The "deadlift should be ahead of your squat so I'm going to monkey with progression on one or the other" is one of the top ten stupid things novices say (along with "I think I might have been 1/2" high on my squats so I'm doing another 50% reset").
It's a general guideline of where most people end up, not a hard and fast rule of "you must be DL'ing more than you squat at all points in your linear progression." Also remember: if you are doing the standard novice program you are deadlifting after you've already done three heavy sets of squats. Your lower back is probably pretty tired at that point anyway. If you were to work up to a 5 RM DL max at the start of a week you'd probably find it's quite a bit higher than the fatigued one you're doing at the end of a workout.

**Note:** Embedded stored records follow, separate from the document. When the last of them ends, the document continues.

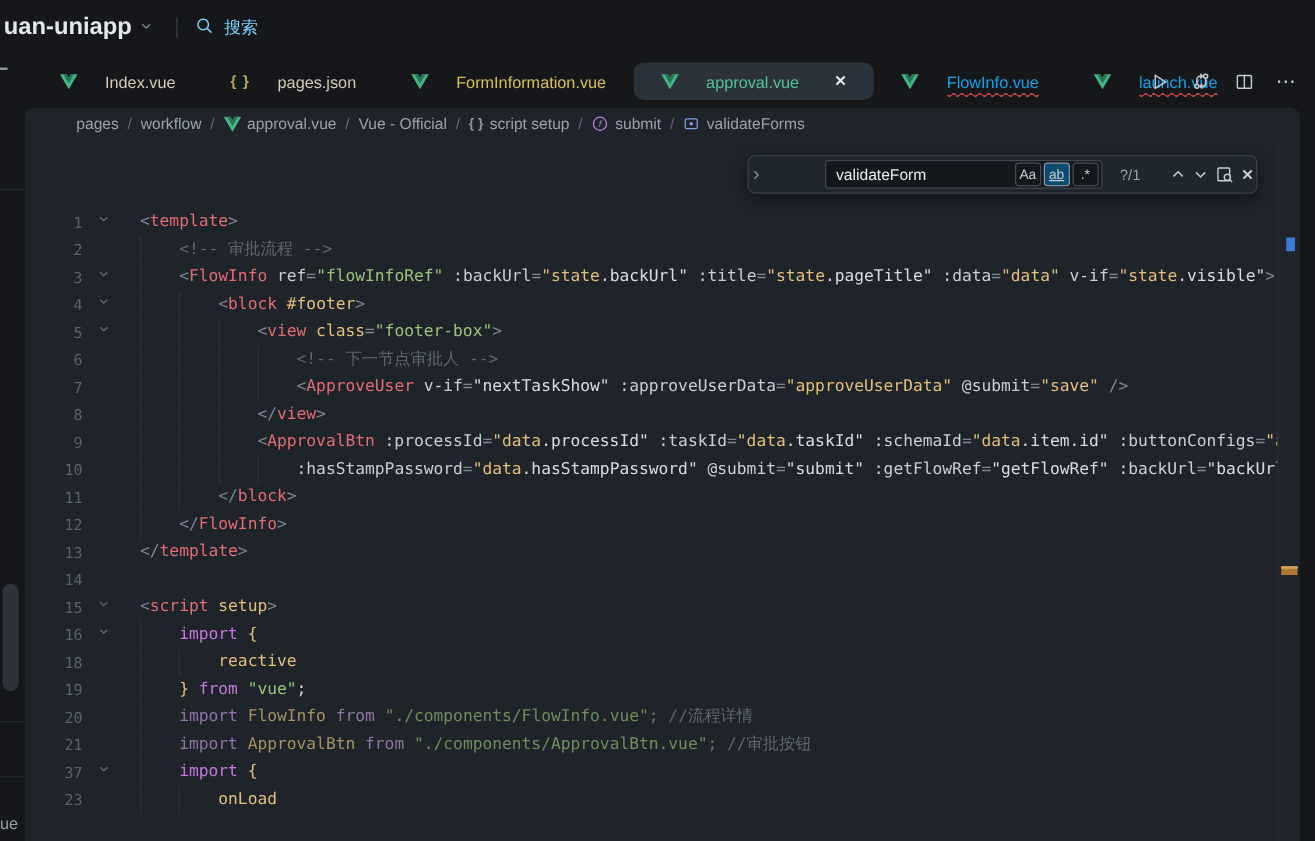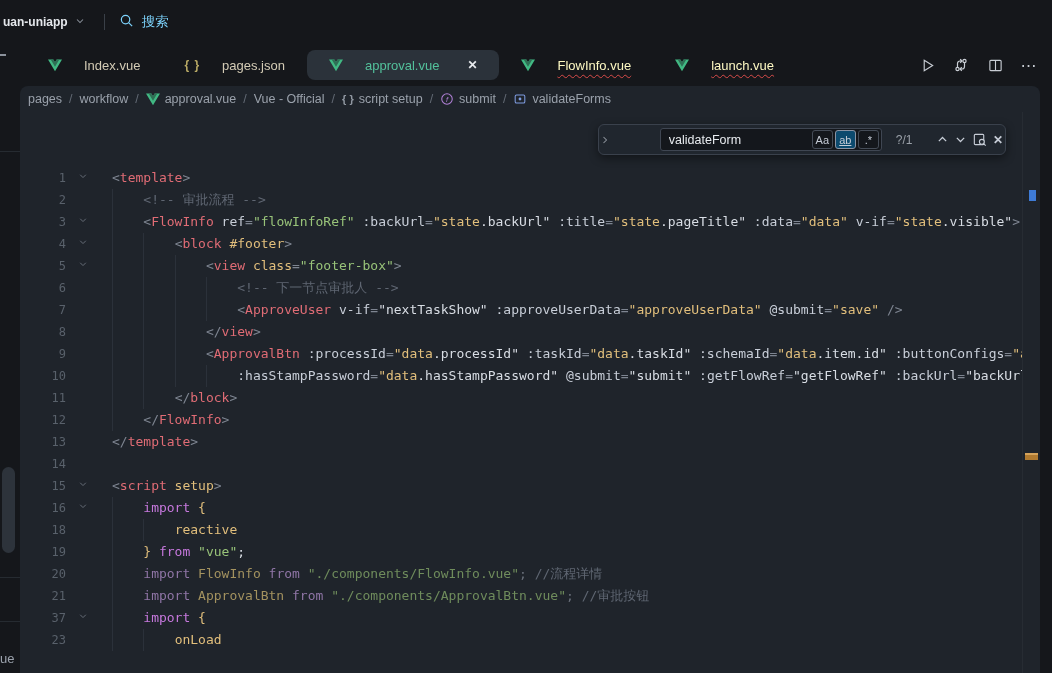--- a/index.html
+++ b/index.html
@@ -10,7 +10,7 @@
   
   .titlebar{ position:absolute; left:0; top:0; width:100%; height:44px; background:#15171b;
     display:flex; align-items:center; color:#e4e7eb; }
-  .project{ display:flex; align-items:center; gap:6px; margin-left:3px; font-size:12px;
+  .project{ display:flex; align-items:center; gap:6px; margin-left:3px; font-size:19px;
     font-weight:bold; cursor:pointer; white-space:nowrap; }
   .project .chev{ color:#8b929c; }
   .tb-divider{ width:1px; height:16px; background:#3a4048; margin:0 14px 0 18px; }

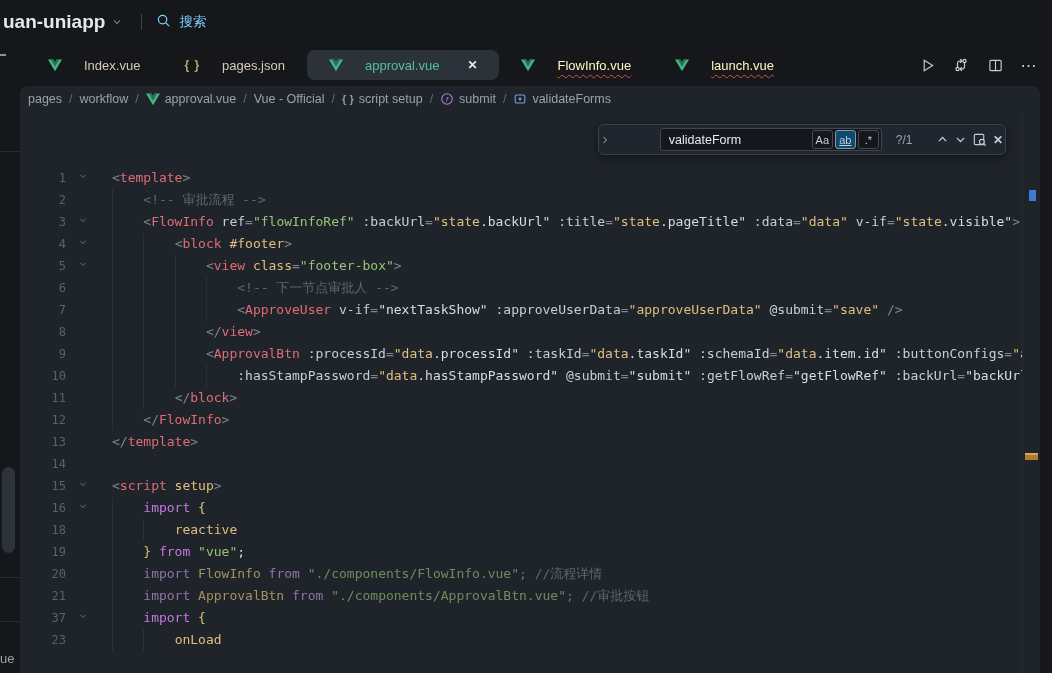--- a/index.html
+++ b/index.html
@@ -144,6 +144,15 @@
         </span>
         <span class="tab-label">pages.json</span>
       </div>
+      <div class="tab warning">
+        <span style="display: inline-flex;">
+          <svg width="14" height="13" viewBox="0 0 24 21">
+            <path d="M14.9 0L12 4.8 9.1 0H0l12 20.5L24 0h-9.1z" fill="#41b883"></path>
+            <path d="M14.9 0L12 4.8 9.1 0H4.6L12 12.6 19.4 0h-4.5z" fill="#2f6f55"></path>
+          </svg>
+        </span>
+        <span class="tab-label">FormInformation.vue</span>
+      </div>
       <div class="tab active">
         <span style="display: inline-flex;">
           <svg width="14" height="13" viewBox="0 0 24 21">

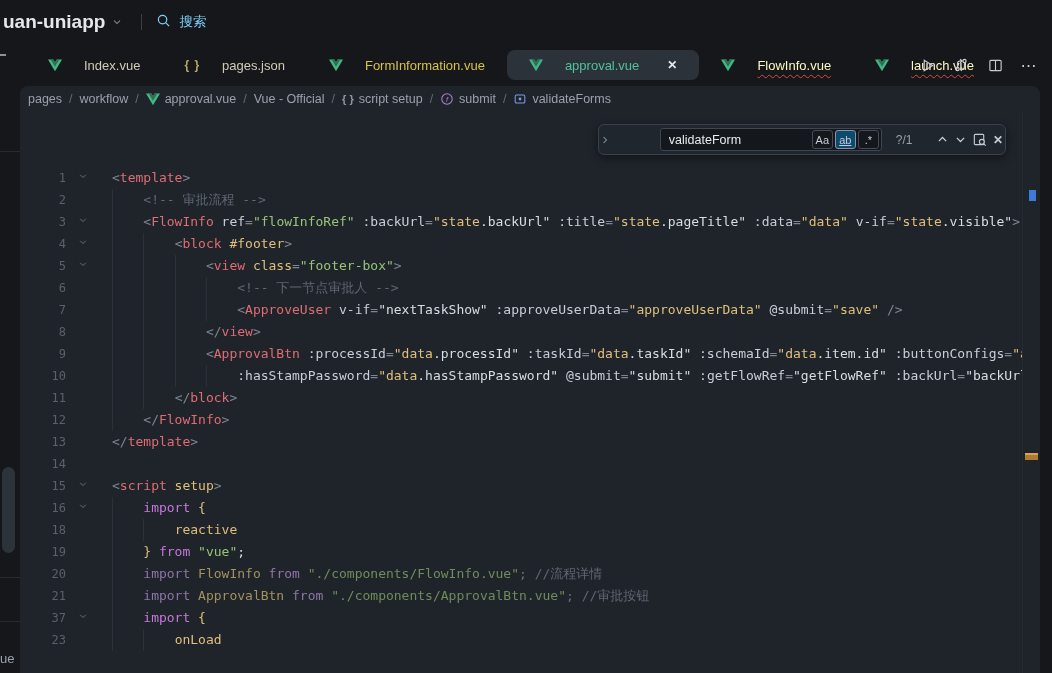--- a/index.html
+++ b/index.html
@@ -31,7 +31,7 @@
     font-size:13px; cursor:pointer; white-space:nowrap; border-radius:8px; }
   .tab .tab-label{ color:#d3cbb5; }
   .tab.warning .tab-label{ color:#d8c14f; }
-  .tab.error .tab-label{ color:#fef9c3; text-decoration:underline wavy #d84b49;
+  .tab.error .tab-label{ color:#0ea5e9; text-decoration:underline wavy #d84b49;
     text-decoration-thickness:1px; text-underline-offset:4px; }
   .tab.active{ background:#2b323a; }
   .tab.active .tab-label{ color:#53c19b; }

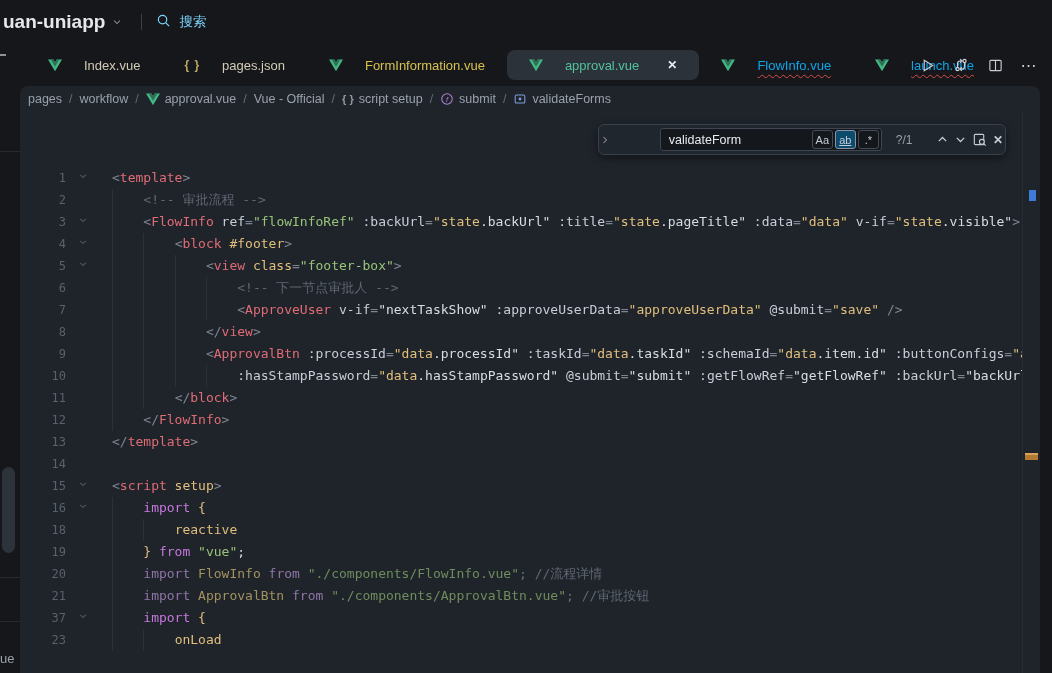--- a/index.html
+++ b/index.html
@@ -45,7 +45,7 @@
 
   
   .panel{ position:absolute; left:20px; top:86px; width:1020px; bottom:0; background:#1f242b;
-    border-radius:8px 8px 0 0; overflow:hidden; }
+    border-radius:8px 8px 0 0; overflow:hidden;padding-left:33px; }
 
   .breadcrumbs{ display:flex; align-items:center; height:26px; padding-left:8px;
     font-size:12.5px; color:#9aa1ab; white-space:nowrap; }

My squat was ahead of my deadlift until this last year. I blame 1/2 of it on assuming the deadlift is a good grip exercise and the other 1/2 on assuming one set of deadlifts a week is sufficient stimulus for progress.
Turns out the deadlift is a shit grip exercise and a single set of 5 a week is really, really suboptimal deadlift programming.

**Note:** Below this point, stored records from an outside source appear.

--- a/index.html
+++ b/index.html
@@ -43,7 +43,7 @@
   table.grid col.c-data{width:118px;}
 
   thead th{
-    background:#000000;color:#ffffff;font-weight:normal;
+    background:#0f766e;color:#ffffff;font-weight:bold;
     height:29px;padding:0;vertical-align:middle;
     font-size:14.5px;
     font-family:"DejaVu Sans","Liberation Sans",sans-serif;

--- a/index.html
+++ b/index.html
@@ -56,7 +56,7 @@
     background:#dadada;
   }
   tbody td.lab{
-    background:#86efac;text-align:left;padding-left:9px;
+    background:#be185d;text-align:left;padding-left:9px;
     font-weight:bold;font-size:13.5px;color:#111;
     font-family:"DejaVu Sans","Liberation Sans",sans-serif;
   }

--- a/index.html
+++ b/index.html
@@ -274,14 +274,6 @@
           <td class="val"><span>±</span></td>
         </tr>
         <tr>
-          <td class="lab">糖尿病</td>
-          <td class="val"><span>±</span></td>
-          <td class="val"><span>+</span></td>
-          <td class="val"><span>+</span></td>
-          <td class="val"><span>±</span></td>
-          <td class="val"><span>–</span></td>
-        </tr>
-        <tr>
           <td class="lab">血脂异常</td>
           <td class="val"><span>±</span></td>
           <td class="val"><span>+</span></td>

Tried deadlifting without shoes? My impression is most people deadlift better without oly shoes. Not that this will equal much weight on the bar, but I can picture <5% difference from it.
Yeah, but is there programming that is going to result in faster deadlift progress than 5 lbs. a week for a mid/late novice?
That said, what doesn't make sense to me is trying to grind out LP when you're missing reps every other workout. That's where I'm at the past few weeks.
I'm either going to rotate to a triple + backoffs, or reset and do a 5 + backoffs. Not sure which is better.